Stored data entries
■ ■ ■ ■ ■ ■ ■

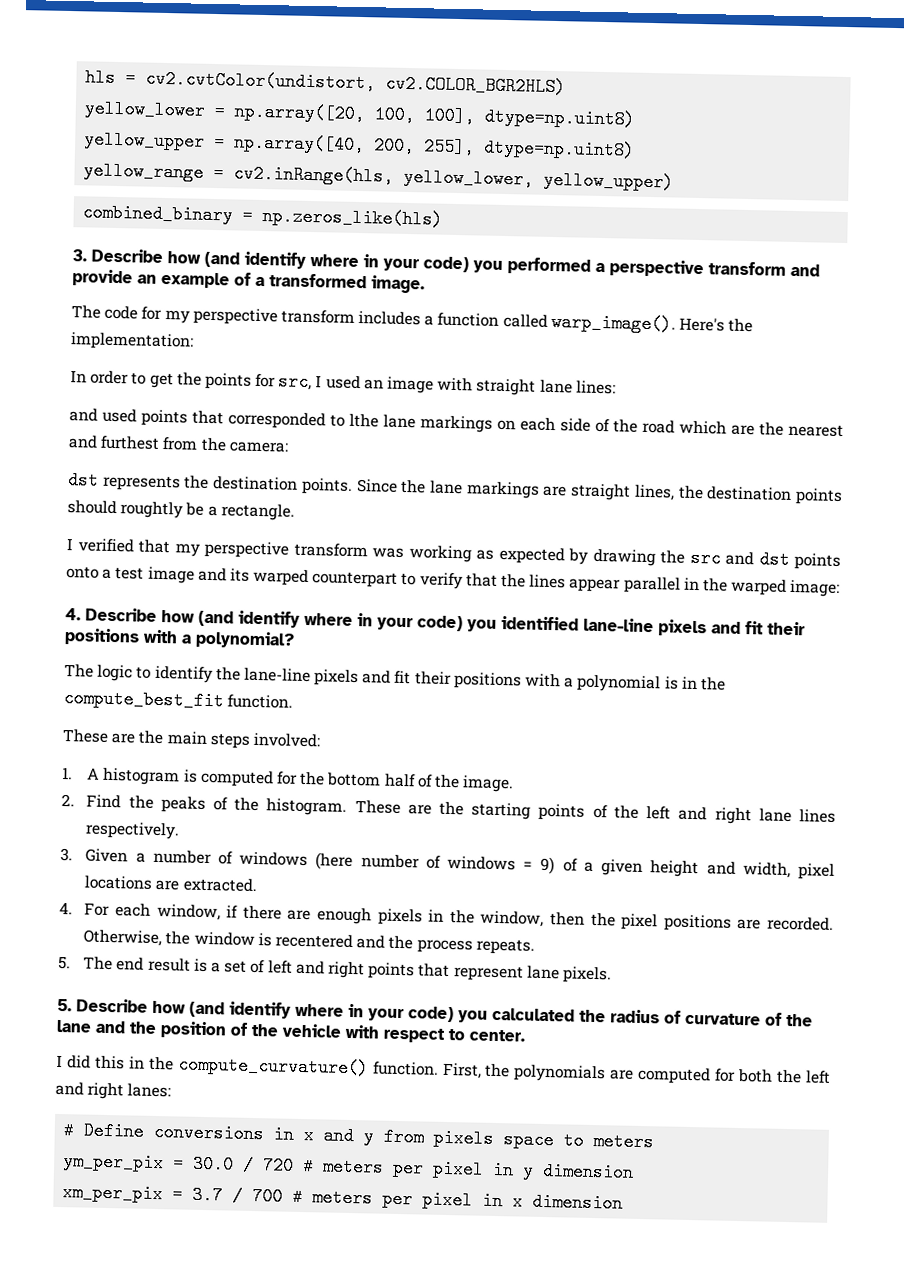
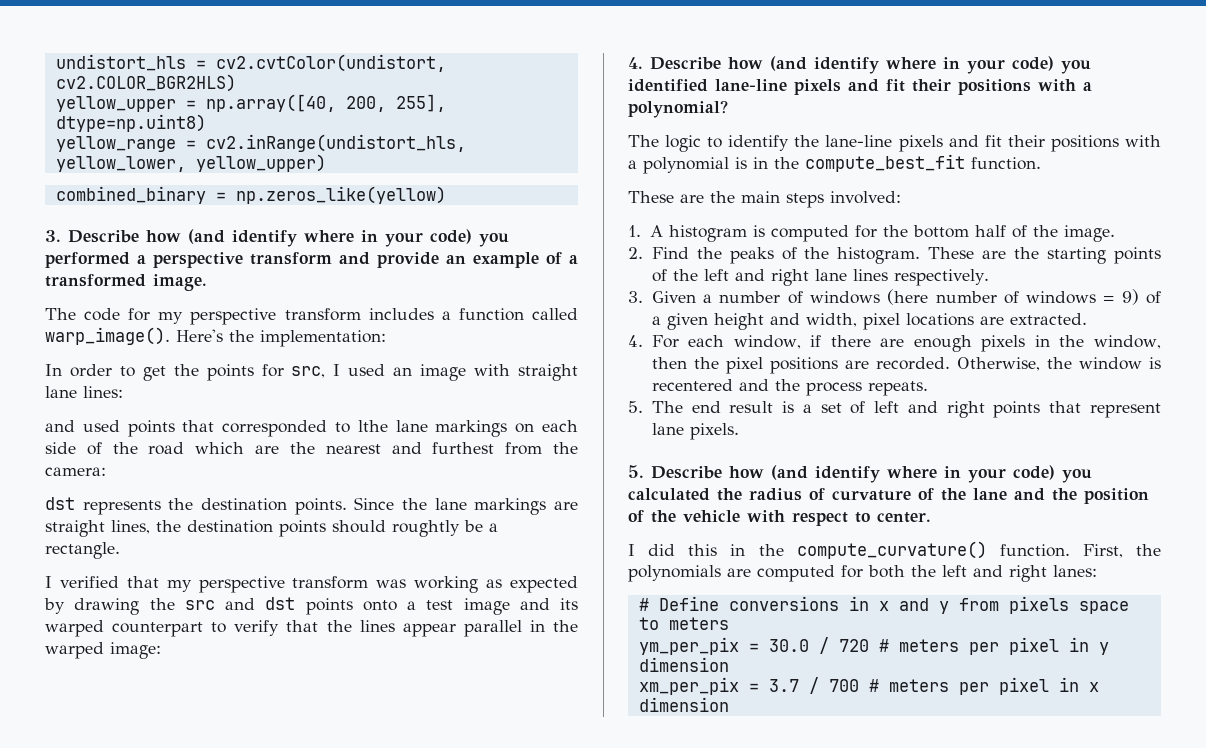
[85,68,117,87] hls -> [55,54,186,71] undistort_hls
[84,99,636,129] // yellow_lower = np.array([20, 100, 100], dtype=np.uint8) -> (236, 83) none
[233,164,395,186] cv2.inRange(hls, -> [205,134,466,152] cv2.inRange(undistort_hls,
[262,207,444,229] np.zeros_like(hls) -> [235,186,446,204] np.zeros_like(yellow)

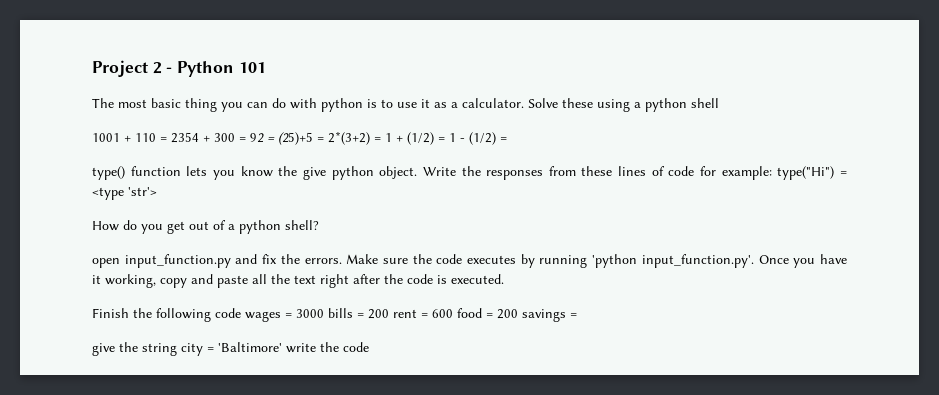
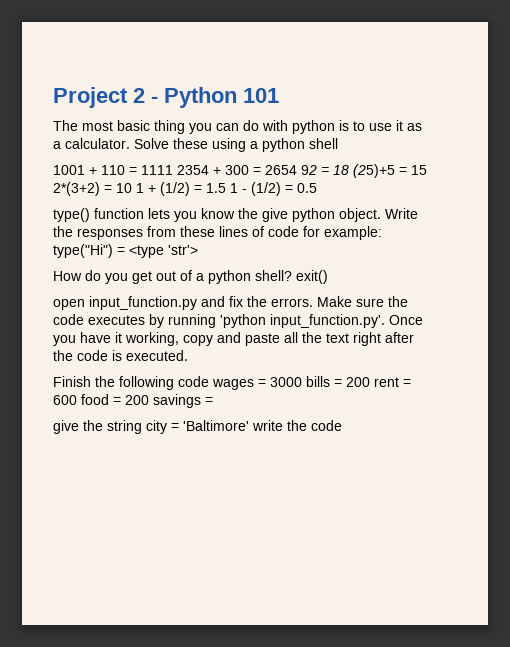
(167, 139) none -> [141,165,173,175] 1111
(246, 139) none -> [265,165,297,175] 2654
(275, 139) none -> [333,165,349,175] 18
(324, 139) none -> [411,165,427,175] 15
(381, 139) none -> [116,183,132,193] 10
(445, 139) none -> [206,183,226,193] 1.5
(507, 139) none -> [297,183,317,193] 0.5
(319, 225) none -> [296,270,328,284] exit()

■ ■ ■ ■ ■ ■ ■

» Goal of the exercise:
Leave out the pictures, then return every line of the data exactly.

» Output:
[85,68,117,87] hls -> [55,54,186,71] undistort_hls
[84,99,636,129] // yellow_lower = np.array([20, 100, 100], dtype=np.uint8) -> (236, 83) none
[233,164,395,186] cv2.inRange(hls, -> [205,134,466,152] cv2.inRange(undistort_hls,
[262,207,444,229] np.zeros_like(hls) -> [235,186,446,204] np.zeros_like(yellow)

(167, 139) none -> [141,165,173,175] 1111
(246, 139) none -> [265,165,297,175] 2654
(275, 139) none -> [333,165,349,175] 18
(324, 139) none -> [411,165,427,175] 15
(381, 139) none -> [116,183,132,193] 10
(445, 139) none -> [206,183,226,193] 1.5
(507, 139) none -> [297,183,317,193] 0.5
(319, 225) none -> [296,270,328,284] exit()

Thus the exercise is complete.